Personification: the Ellipsis Sisters aka Dot, Dot and Dot

In a series of ads for Penguin Books, punctuation marks come to life and become characters in short stories. The Three Ellipsis Sisters do everything together, but have a bad habit of leaving conversations hanging…

This reminded me of a brilliant story by my friend Sean Murphy. In The Tale of THE, a definite article decides to leave the safety of his own paragraph. His grandmother tells him he just needs to find a nice noun and settle down, but he ignores her and sets off to seek adventure outside the margins.

The power of two; the magic of three

Roger talked about so many figures of speech, it would be foolhardy to try to name them all. But let’s finish with parallelism, one of my personal favourites.

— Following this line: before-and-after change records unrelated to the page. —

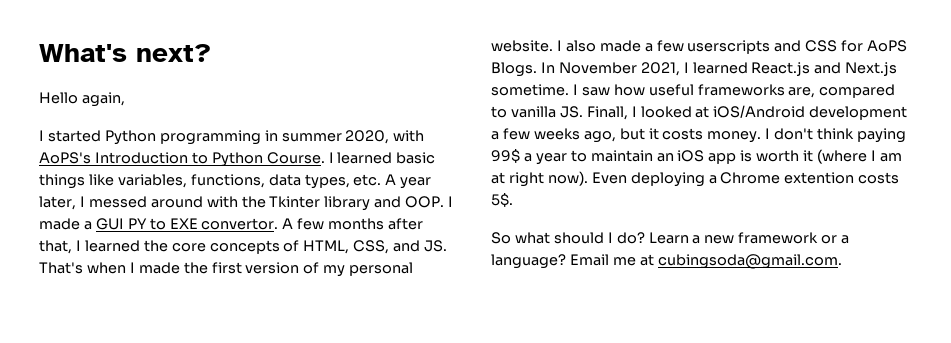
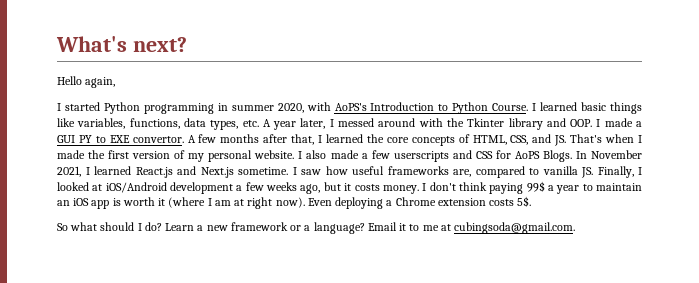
[586,106,628,120] Finall, -> [597,166,634,178] Finally,
[784,172,855,184] extention -> [437,198,486,206] extension
(609, 260) none -> [399,223,420,231] it to

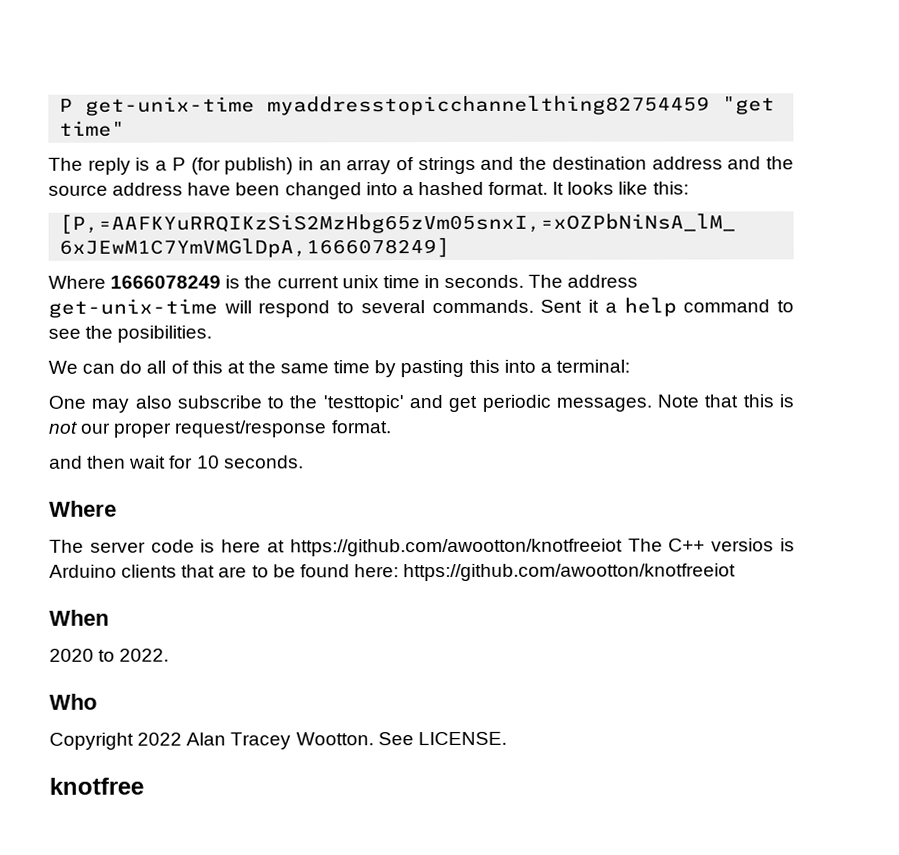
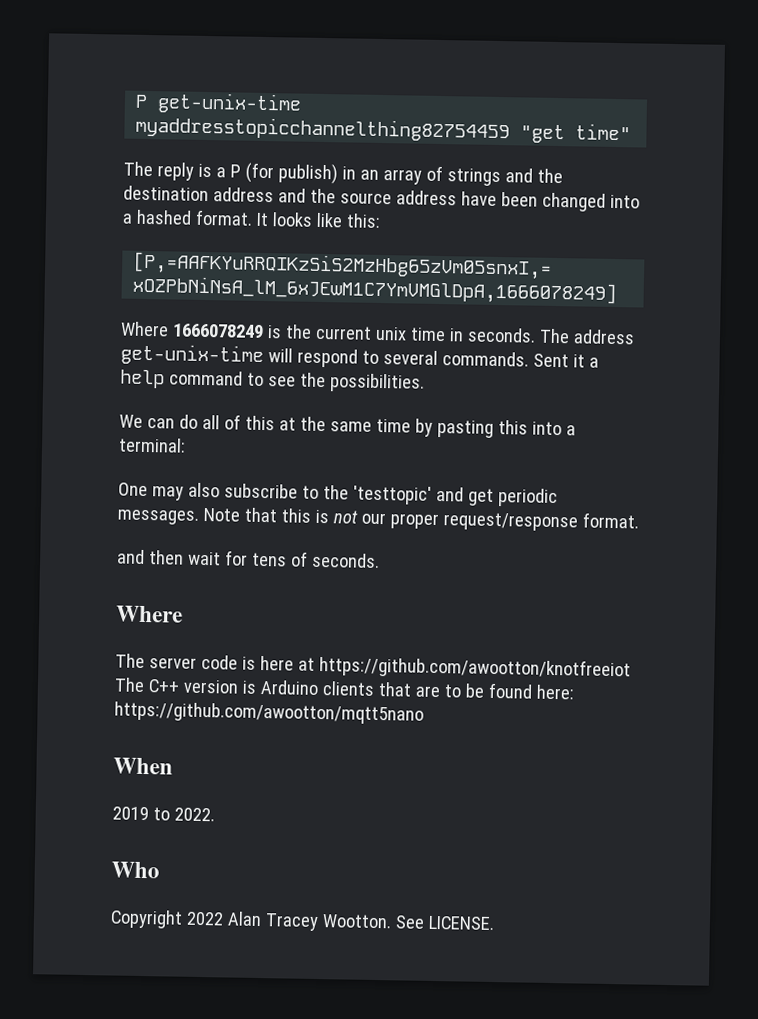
[117,325,213,343] posibilities. -> [329,373,425,393] possibilities.
[196,455,220,469] 10 -> [251,551,308,567] tens of
[711,538,775,552] versios -> [182,679,239,694] version
[403,563,737,582] https://github.com/awootton/knotfreeiot -> [114,701,424,725] https://github.com/awootton/mqtt5nano
[49,648,94,662] 2020 -> [112,806,149,821] 2019
[49,777,144,795] // knotfree -> (495, 923) none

“Parallelism is the copywriter’s friend,” says Roger.  “It involves presenting two or more parts of a sentence in a similar way to give the whole a well-defined, regular form.”

The bicolon is also known as ‘the rule of two’. Copywriters have used this form to create lines such as ‘Everything you want, nothing you don’t’ for Nissan and ‘Takes a licking and keeps on ticking’ for Timex.

The tricolon, or ‘rule of three’, is a powerful tool for any copywriter. Words, phrases and sentences in sets of three are memorable because they have a satisfying rhythm and sense of completeness. They can also have a natural linguistic timeline, encompassing a beginning, a middle and an end. Think of Caesar’s famous phrase – ‘I came, I saw, I conquered’.

“With a little imagination you can use parallelism to present a complex group of ideas in a way that doesn’t read like a list,” says Roger.

If you’d like to know more, check out Roger’s recent two-minute summary of figures of speech. Meanwhile, I’ll get on with the successor to my langoustine wigwam: a potted shrimp simile.

*A ‘langoustine wigwam’ is a metaphor, because you’re saying that the wigwam is literally made of langoustines. In the recipe, though, it’s a simile, because it asks you to arrange the langoustines in a ‘wigwam fashion’ – ‘like a wigwam’.